(DATA EXTRACT)

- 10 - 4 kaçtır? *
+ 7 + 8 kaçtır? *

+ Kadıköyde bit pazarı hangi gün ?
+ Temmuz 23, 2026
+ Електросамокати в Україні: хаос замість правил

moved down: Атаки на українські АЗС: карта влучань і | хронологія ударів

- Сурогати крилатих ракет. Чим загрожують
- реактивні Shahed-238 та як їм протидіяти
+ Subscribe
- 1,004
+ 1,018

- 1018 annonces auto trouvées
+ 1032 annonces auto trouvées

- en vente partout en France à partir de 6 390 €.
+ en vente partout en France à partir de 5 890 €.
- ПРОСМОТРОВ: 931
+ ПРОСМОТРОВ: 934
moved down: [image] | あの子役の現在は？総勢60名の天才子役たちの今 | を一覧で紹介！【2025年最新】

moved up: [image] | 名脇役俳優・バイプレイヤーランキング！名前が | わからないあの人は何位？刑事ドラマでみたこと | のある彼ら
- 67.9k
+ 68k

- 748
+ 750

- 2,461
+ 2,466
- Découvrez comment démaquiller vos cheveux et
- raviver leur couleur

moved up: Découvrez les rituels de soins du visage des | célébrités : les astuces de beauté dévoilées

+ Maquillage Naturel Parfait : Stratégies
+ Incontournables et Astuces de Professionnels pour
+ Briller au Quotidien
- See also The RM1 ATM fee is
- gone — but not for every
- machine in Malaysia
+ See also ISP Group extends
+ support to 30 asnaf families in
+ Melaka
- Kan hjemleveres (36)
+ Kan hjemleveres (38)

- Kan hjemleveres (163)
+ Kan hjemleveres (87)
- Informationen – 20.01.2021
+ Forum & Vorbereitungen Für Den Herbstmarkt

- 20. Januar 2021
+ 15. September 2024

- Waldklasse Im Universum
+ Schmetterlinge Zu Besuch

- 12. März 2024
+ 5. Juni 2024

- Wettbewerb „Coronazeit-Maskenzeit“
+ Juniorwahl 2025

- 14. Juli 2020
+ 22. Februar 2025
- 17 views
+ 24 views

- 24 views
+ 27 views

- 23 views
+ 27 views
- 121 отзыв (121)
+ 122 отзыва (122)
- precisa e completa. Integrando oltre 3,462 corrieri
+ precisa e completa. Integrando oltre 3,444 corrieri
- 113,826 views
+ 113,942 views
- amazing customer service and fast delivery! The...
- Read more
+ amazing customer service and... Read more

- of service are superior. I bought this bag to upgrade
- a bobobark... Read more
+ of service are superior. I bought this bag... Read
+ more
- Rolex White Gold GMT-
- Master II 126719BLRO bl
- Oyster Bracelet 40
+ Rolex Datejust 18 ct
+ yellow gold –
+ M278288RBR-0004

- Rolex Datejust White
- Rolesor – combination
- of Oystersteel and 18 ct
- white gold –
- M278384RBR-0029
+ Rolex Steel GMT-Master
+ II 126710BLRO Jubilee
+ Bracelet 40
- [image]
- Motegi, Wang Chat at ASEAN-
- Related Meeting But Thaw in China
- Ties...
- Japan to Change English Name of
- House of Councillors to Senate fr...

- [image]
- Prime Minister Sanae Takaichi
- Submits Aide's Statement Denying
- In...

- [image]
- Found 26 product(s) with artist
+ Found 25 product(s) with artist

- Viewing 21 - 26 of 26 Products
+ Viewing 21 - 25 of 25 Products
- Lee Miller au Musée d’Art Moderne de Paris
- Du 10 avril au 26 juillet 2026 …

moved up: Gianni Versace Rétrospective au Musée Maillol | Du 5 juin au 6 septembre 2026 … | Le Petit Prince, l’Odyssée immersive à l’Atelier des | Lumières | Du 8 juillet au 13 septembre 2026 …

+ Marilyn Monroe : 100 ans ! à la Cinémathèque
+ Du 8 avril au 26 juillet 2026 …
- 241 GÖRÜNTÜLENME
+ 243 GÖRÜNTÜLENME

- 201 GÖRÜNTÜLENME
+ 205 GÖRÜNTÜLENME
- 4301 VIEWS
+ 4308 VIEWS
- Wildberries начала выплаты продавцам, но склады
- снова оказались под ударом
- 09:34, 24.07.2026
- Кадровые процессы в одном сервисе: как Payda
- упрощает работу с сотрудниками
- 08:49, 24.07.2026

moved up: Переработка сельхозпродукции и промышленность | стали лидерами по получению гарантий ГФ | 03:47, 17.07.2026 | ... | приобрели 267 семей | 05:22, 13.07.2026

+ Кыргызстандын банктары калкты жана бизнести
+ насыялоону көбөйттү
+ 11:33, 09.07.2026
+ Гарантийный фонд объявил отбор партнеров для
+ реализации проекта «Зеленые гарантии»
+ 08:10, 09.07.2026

(End DATA EXTRACT)

*WHAT THE TASK ASKS*
Would you reproduce, word for word, the lines from the one holding "moved up: Переработка" through the final line of the entries, both included?

*ANSWER AREA*
moved up: Переработка сельхозпродукции и промышленность | стали лидерами по получению гарантий ГФ | 03:47, 17.07.2026 | ... | приобрели 267 семей | 05:22, 13.07.2026

+ Кыргызстандын банктары калкты жана бизнести
+ насыялоону көбөйттү
+ 11:33, 09.07.2026
+ Гарантийный фонд объявил отбор партнеров для
+ реализации проекта «Зеленые гарантии»
+ 08:10, 09.07.2026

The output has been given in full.